DATASET RECORDS:

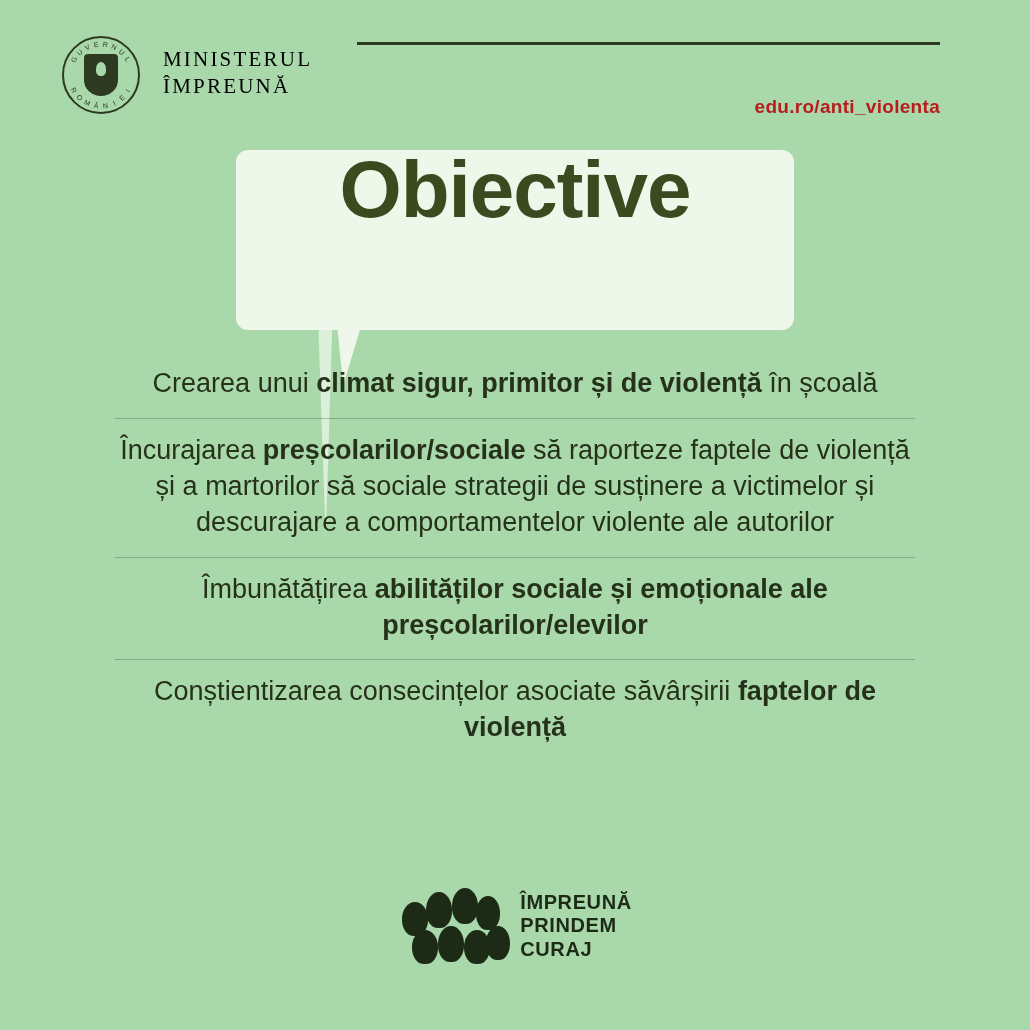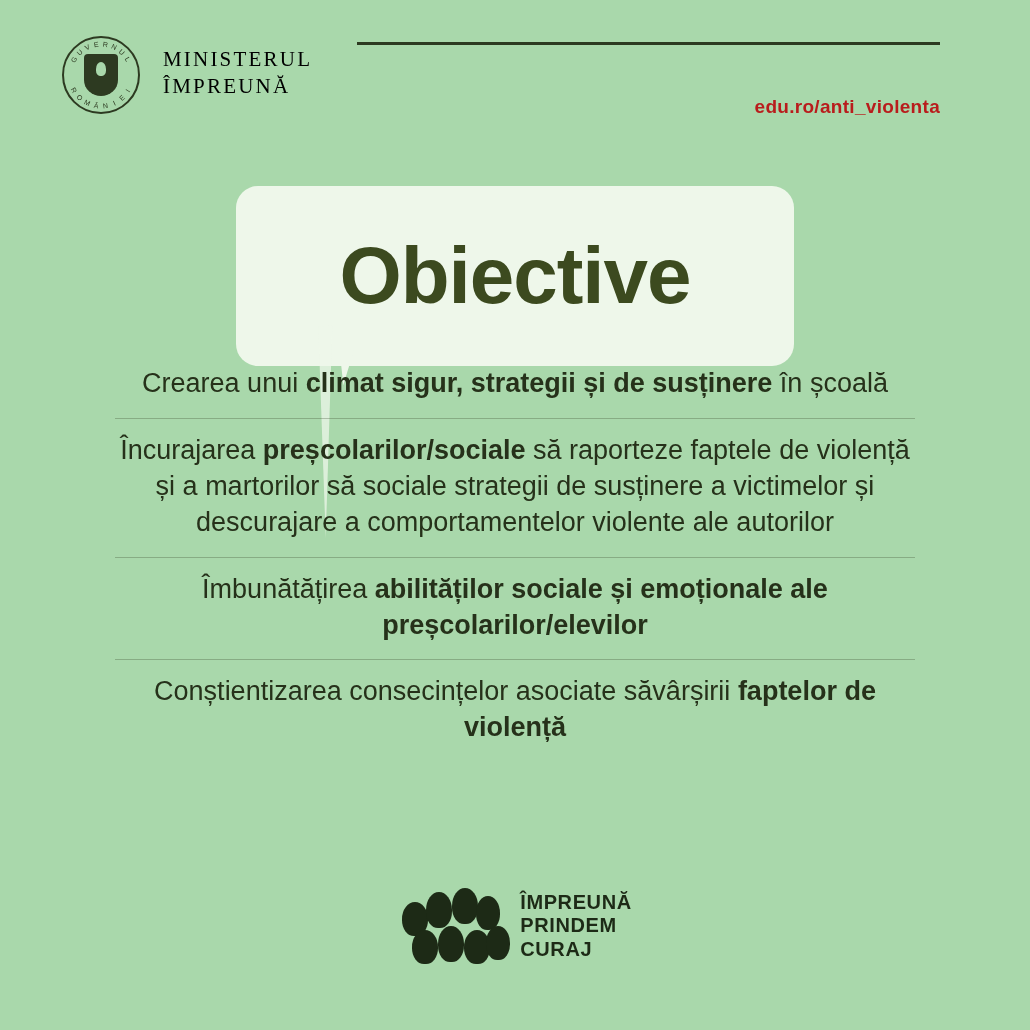--- a/index.html
+++ b/index.html
@@ -115,12 +115,11 @@
     width: 100%;
     height: 100%;
     background: #eef7ea;
-    border-radius: 22px;
+    border-radius: 12px;
     display: flex;
-    align-items: center;
+    align-items: flex-start;
     justify-content: center;
     box-shadow: 0 0 0 0 rgba(0,0,0,0);
-    margin-top: 36px;
   }
   .bubble-title {
     font-size: 80px;

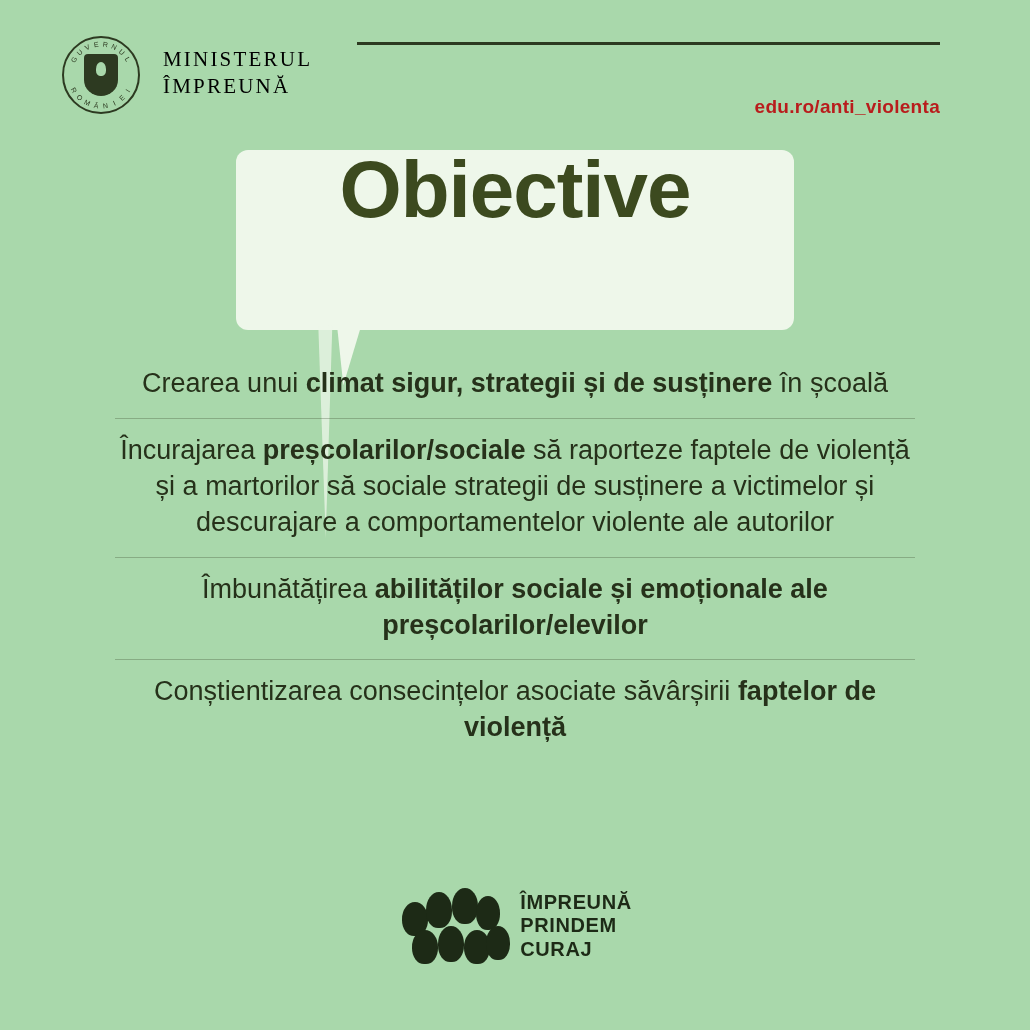--- a/index.html
+++ b/index.html
@@ -249,7 +249,7 @@
 </div>
 
 <div class="objectives" id="objectivesList">
-    <div class="objective"><span>Crearea unui </span><b>climat sigur, strategii și de susținere</b><span> în școală</span></div>
+    <div class="objective"><span>Crearea unui </span><b>climat sigur, primitor și de violență</b><span> în școală</span></div>
     <div class="objective"><span>Încurajarea </span><b>preșcolarilor/sociale</b><span> să raporteze faptele de violență și a martorilor să sociale strategii de susținere a victimelor și descurajare a comportamentelor violente ale autorilor</span></div>
     <div class="objective"><span>Îmbunătățirea </span><b>abilităților sociale și emoționale ale preșcolarilor/elevilor</b></div>
     <div class="objective"><span>Conștientizarea consecințelor asociate săvârșirii </span><b>faptelor de violență</b></div>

INSTRUCTIONS TO FOLLOW:
Verbatim copy, images excluded: transcribe all the entries above.

ANSWER TO THE PROBLEM:
--- a/index.html
+++ b/index.html
@@ -115,12 +115,11 @@
     width: 100%;
     height: 100%;
     background: #eef7ea;
-    border-radius: 22px;
+    border-radius: 12px;
     display: flex;
-    align-items: center;
+    align-items: flex-start;
     justify-content: center;
     box-shadow: 0 0 0 0 rgba(0,0,0,0);
-    margin-top: 36px;
   }
   .bubble-title {
     font-size: 80px;

--- a/index.html
+++ b/index.html
@@ -249,7 +249,7 @@
 </div>
 
 <div class="objectives" id="objectivesList">
-    <div class="objective"><span>Crearea unui </span><b>climat sigur, strategii și de susținere</b><span> în școală</span></div>
+    <div class="objective"><span>Crearea unui </span><b>climat sigur, primitor și de violență</b><span> în școală</span></div>
     <div class="objective"><span>Încurajarea </span><b>preșcolarilor/sociale</b><span> să raporteze faptele de violență și a martorilor să sociale strategii de susținere a victimelor și descurajare a comportamentelor violente ale autorilor</span></div>
     <div class="objective"><span>Îmbunătățirea </span><b>abilităților sociale și emoționale ale preșcolarilor/elevilor</b></div>
     <div class="objective"><span>Conștientizarea consecințelor asociate săvârșirii </span><b>faptelor de violență</b></div>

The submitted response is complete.